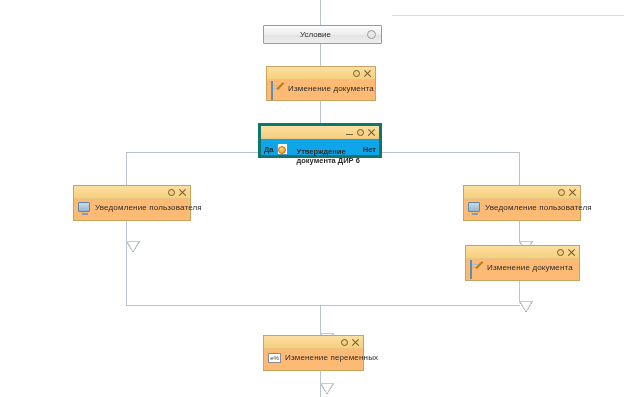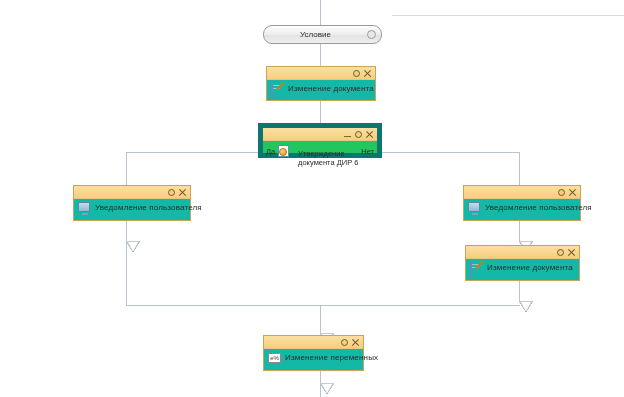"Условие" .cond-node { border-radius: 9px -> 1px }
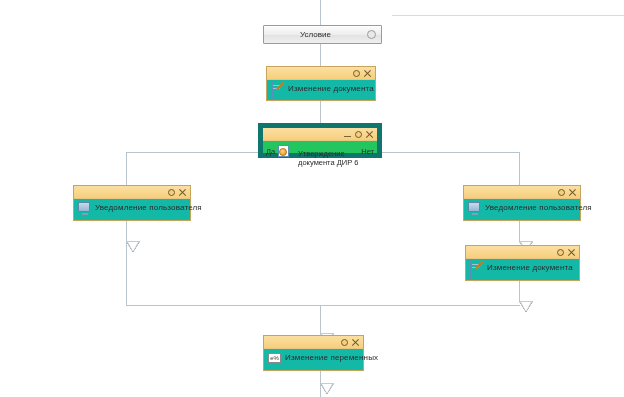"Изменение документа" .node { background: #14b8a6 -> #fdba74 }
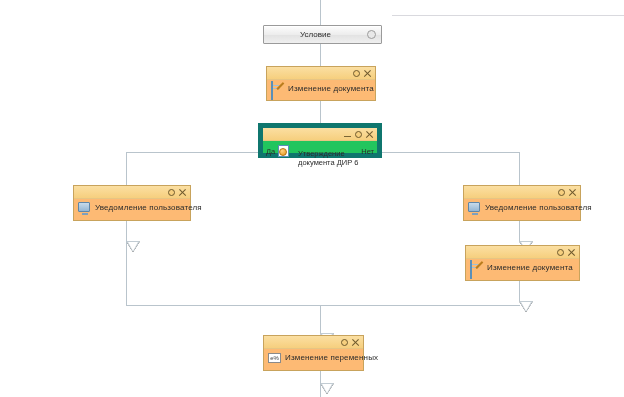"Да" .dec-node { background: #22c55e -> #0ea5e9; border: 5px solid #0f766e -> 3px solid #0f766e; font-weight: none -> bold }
--*--
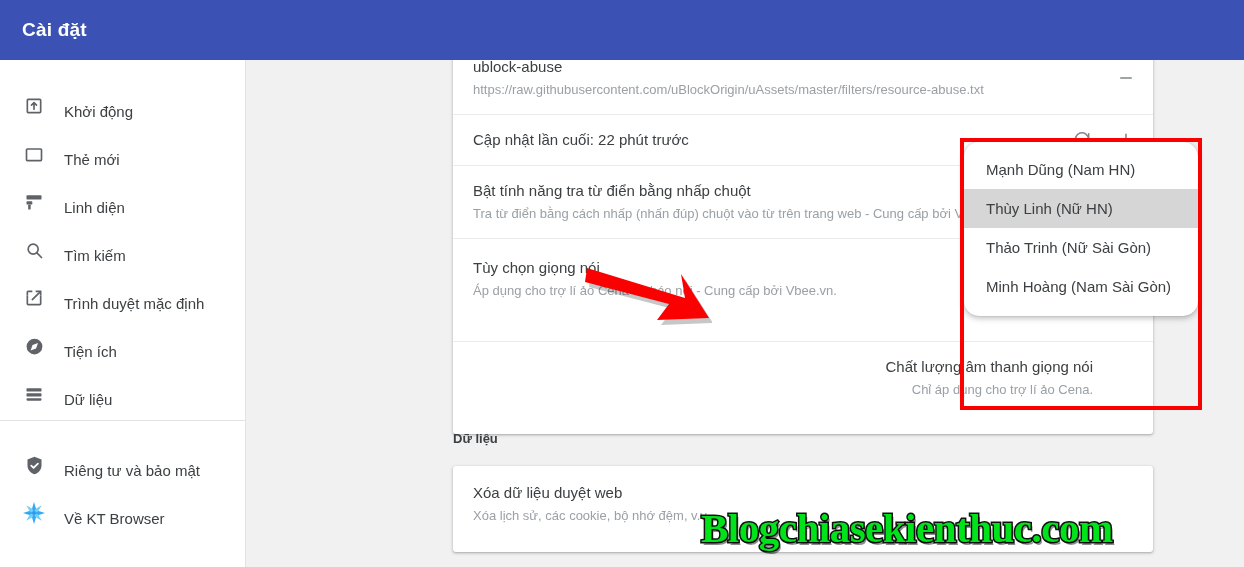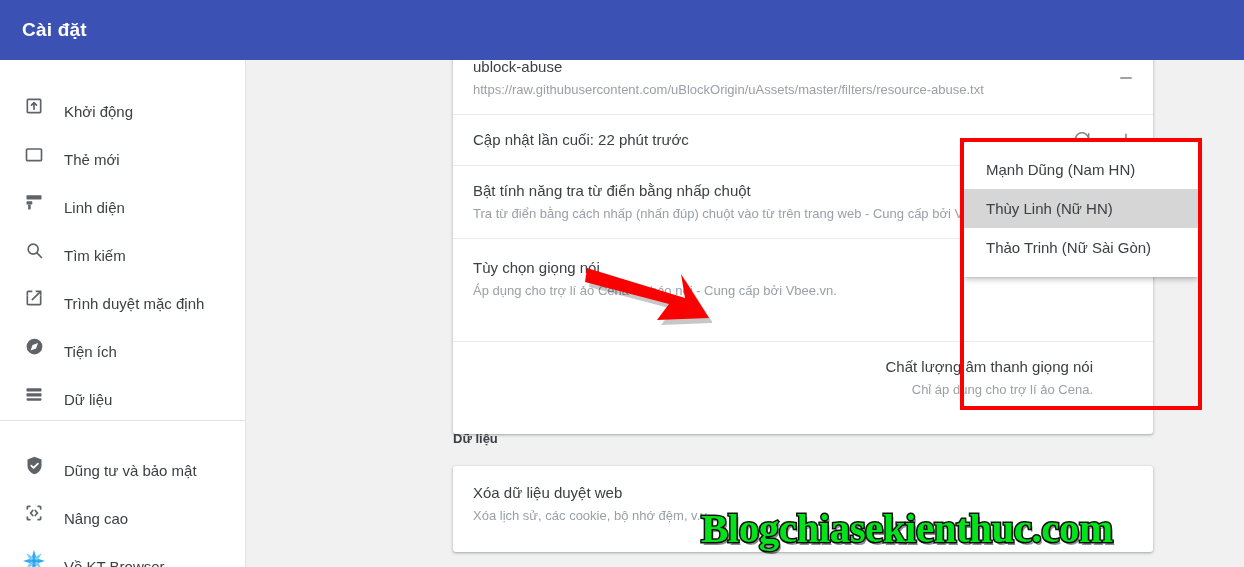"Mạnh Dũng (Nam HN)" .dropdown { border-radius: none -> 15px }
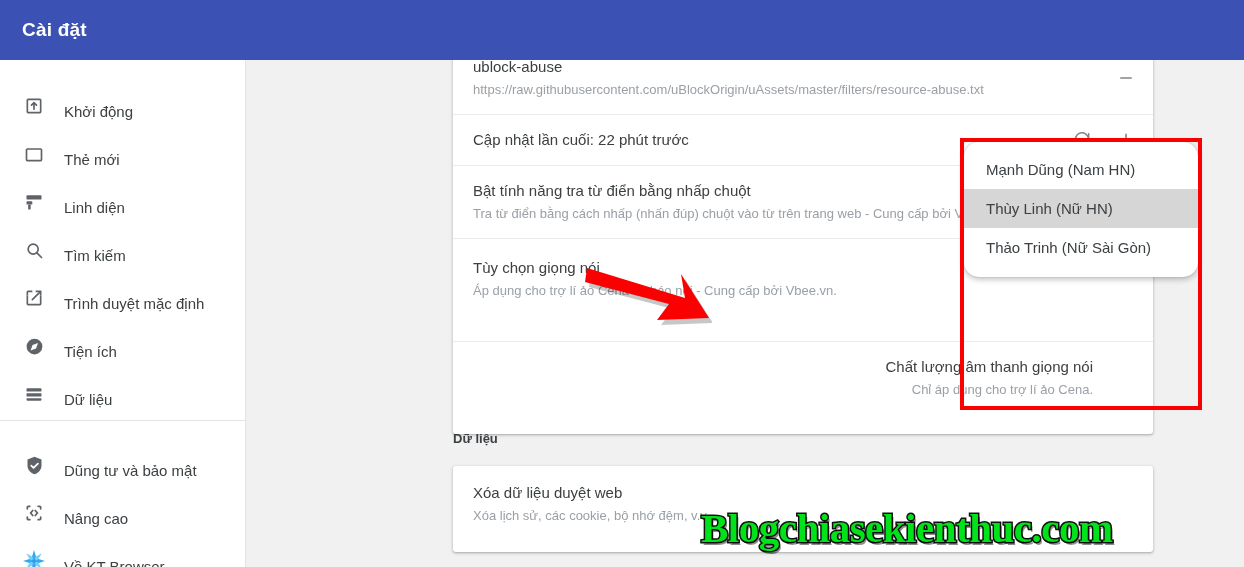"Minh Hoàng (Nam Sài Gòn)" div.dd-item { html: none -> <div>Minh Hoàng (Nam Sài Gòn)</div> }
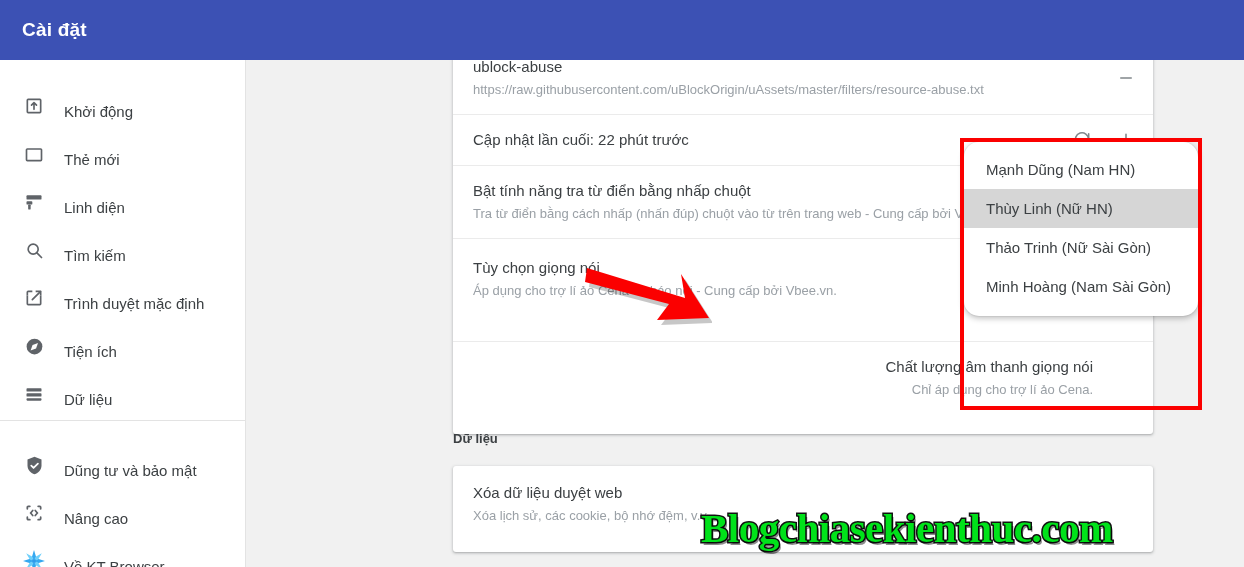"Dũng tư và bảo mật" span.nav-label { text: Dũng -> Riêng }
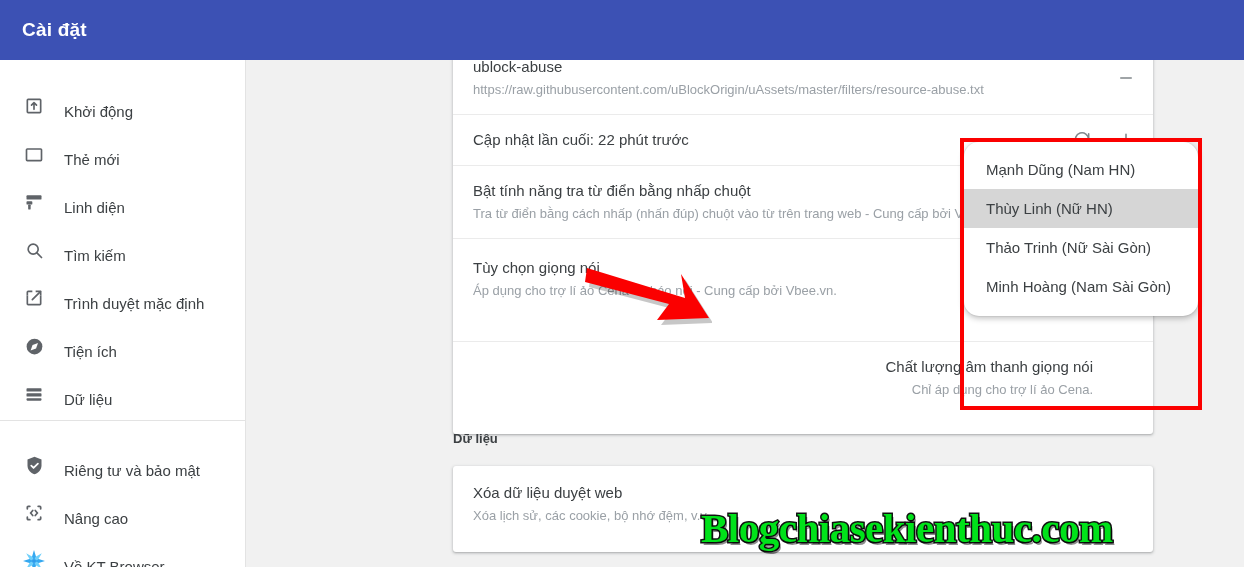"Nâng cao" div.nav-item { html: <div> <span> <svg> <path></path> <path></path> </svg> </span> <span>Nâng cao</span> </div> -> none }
--*--
Requirement: Leaving pictures out, output the lines of the data above from the one with "background: #14b8a6 ->" through the one with "background: #22c55e ->", word for word.

Response to the exercise:
"Изменение документа" .node { background: #14b8a6 -> #fdba74 }
"Да" .dec-node { background: #22c55e -> #0ea5e9; border: 5px solid #0f766e -> 3px solid #0f766e; font-weight: none -> bold }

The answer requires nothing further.